グーグル上級役員が成層圏から41.4kmの超音速ダイヴ、バウムガートナーの記録破る

グーグル上級役員が成層圏から41.4kmの超音速ダイヴ、バウムガートナーの記録破る 1

本日未明、グーグル上級VPアラン・ユースタスさん(57)がヘリウム気球で成層圏の1番てっぺんまで上って地球にジャ~ンプ! フェリックス・バウムガートナーが2年前に樹立した高度世界記録を破って新記録を樹立しました。

NYタイムズが独占的に報じたところによると、ガートナーが上空12万7852フィート(約39km)から飛んだのに対し、ユースタスさんが飛んだのは上空約13万5908フィード(41.4km)

空中では手足を動かさないように踏ん張り、バウムガートナーの落下スピードを上回る最高速度時速822マイル(1,323km)で落ちまくり、15分後にトンと着地しました。

勤務先のグーグルから援助したいという申し入れもあったのだけど、会社の宣伝に使われるのは嫌だったので断ったんだそうですよ? カッコイ~。

シリコンバレーでも有名なアドレナリン系サイエンティストのユースタスさん(Alan Eustaceと書く)は、途中で宙返りする余裕も見せました。

それにしても57歳でこなせるってことは、装備さえしっかりつければ、バウムガートナーほど屈強な体がなくても飛べるってことですね。レッドブル・ストラトスのマーケ担当は今ごろドヨ~ンだね…。

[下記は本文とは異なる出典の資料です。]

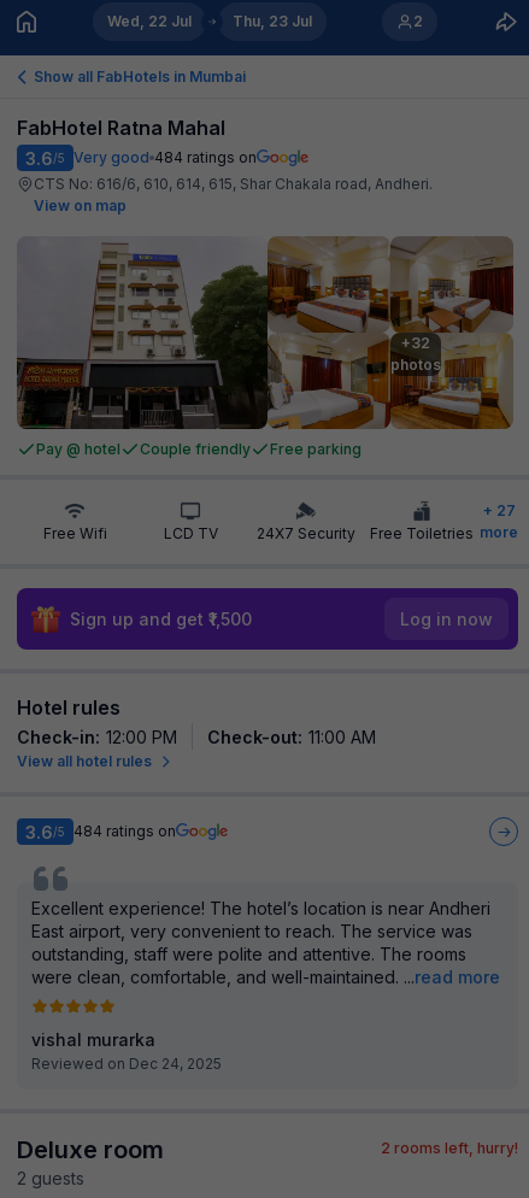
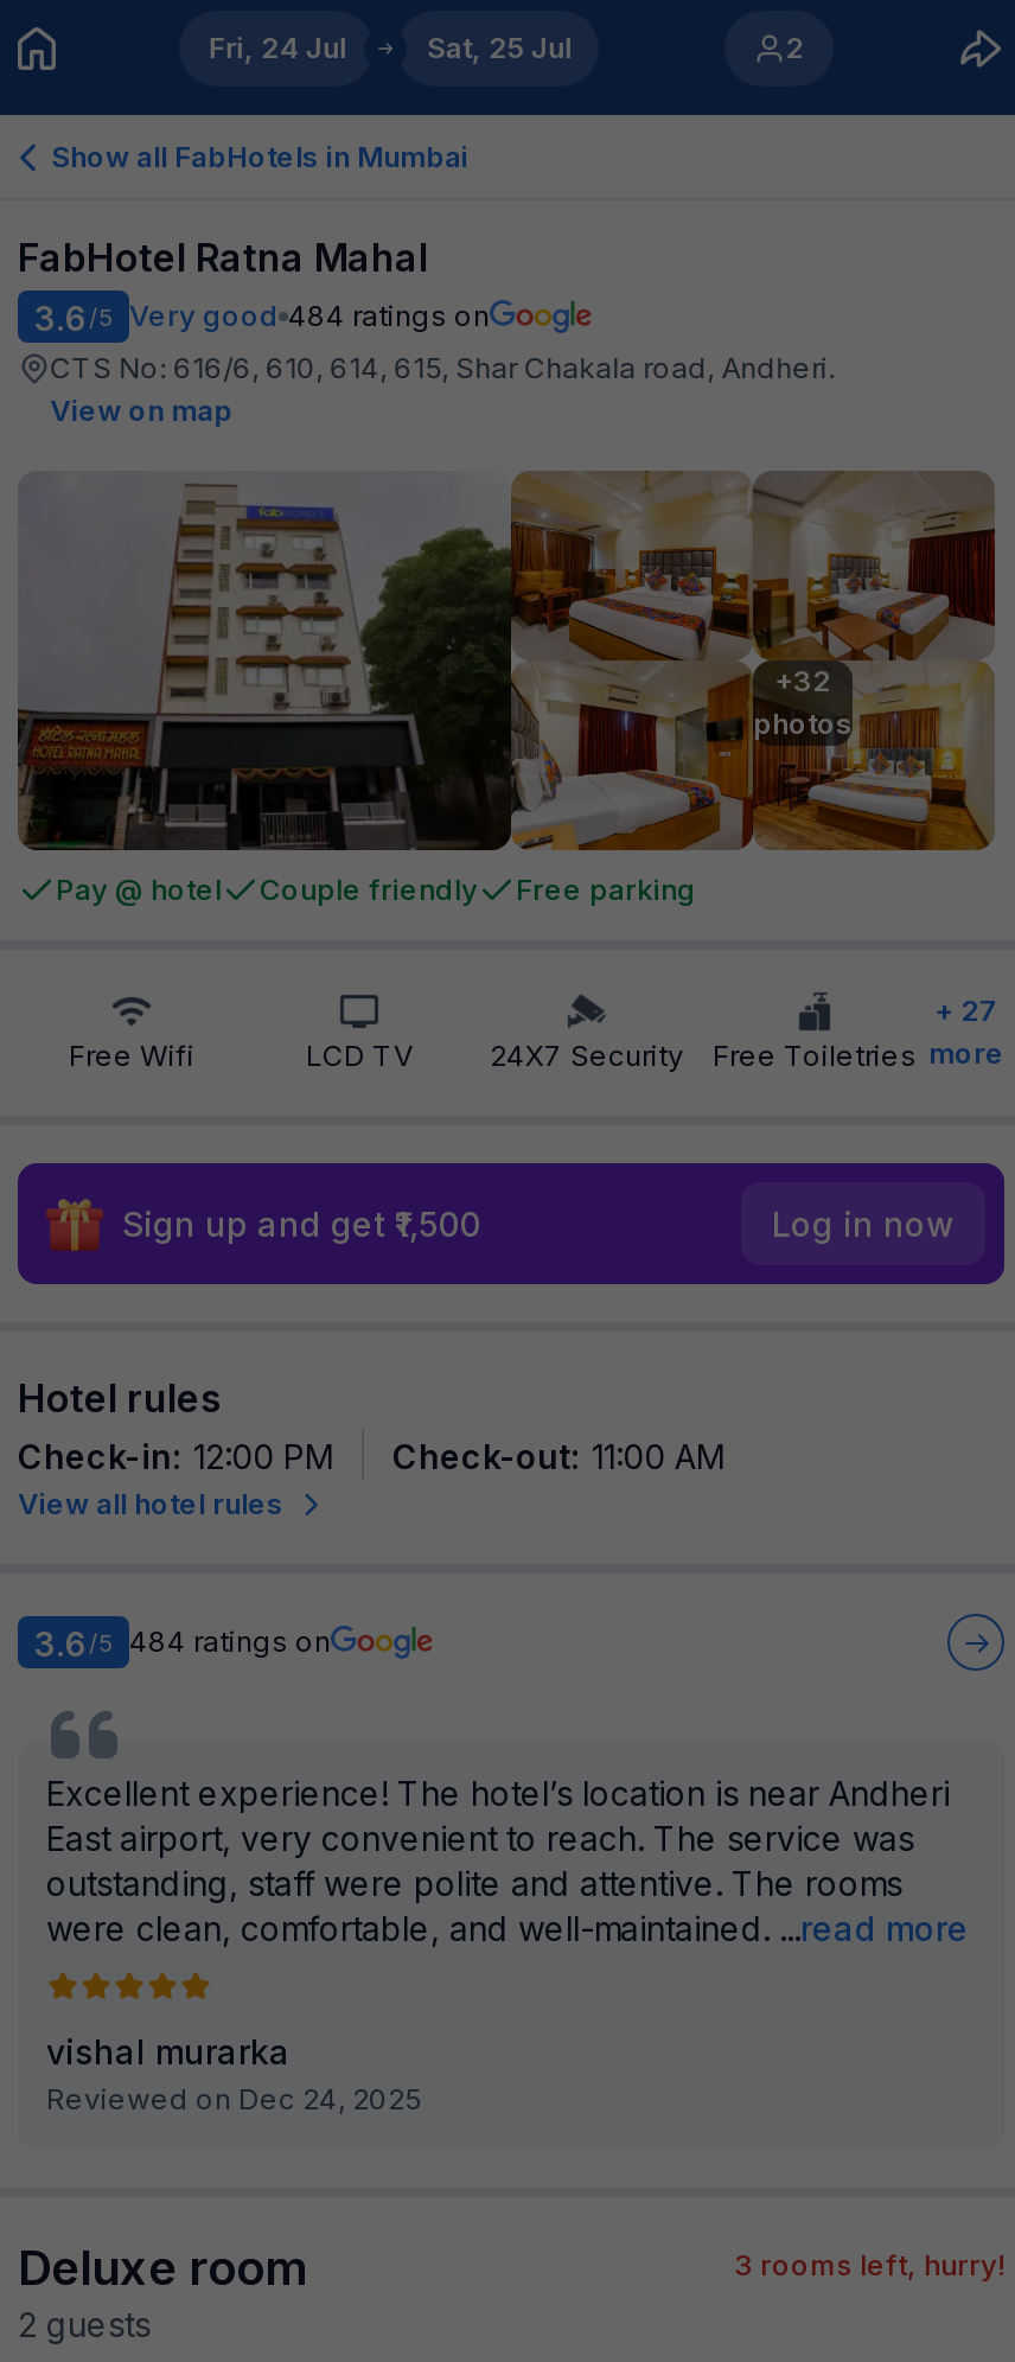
[107,12,191,30] Wed, 22 Jul -> [208,30,346,65] Fri, 24 Jul
[232,12,312,30] Thu, 23 Jul -> [426,30,571,65] Sat, 25 Jul
[381,1139,518,1157] 2 rooms left, hurry! -> [734,2247,1004,2283] 3 rooms left, hurry!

もちろん装備を実現するのには3年もかかったそうですから、そこはサイエンティストのユースタスさん(オーランドで小さな頃からロケットの打ち上げを毎回見て育った)と仲間にしかできないところです。パラシュートとライフサポートの装備は何度も何度もデザインをやり直して、驚きの発見の連続だったとNYタイムズに振り返っていますよ。

たとえばスーツを制御する動き。これはふつうのパラシュートと真逆で、右に行きたかったら左に、下に行きたかったら上に動かさなきゃダメなんだってことに途中で気づいたり。

あと「成層圏のてっぺんまで行ったらさぞかし寒いだろうなー」と思いきや、スーツのデザイナーが1番頭を悩ましたのは「中をいかに冷やすか」だったのだそうな。なぜって熱を逃がそうにも成層圏のてっぺんは空気がないから。スーツには冷却装置がついてないので、ガラスが曇らないようにヘルメット内をドライに保つ部分はデザインで補いました。う~ん、ピュア・サイエンス!

ジャンプの映像はこちらです。

飛ぶ前にエナジードリンク飲んだかどうかは不明。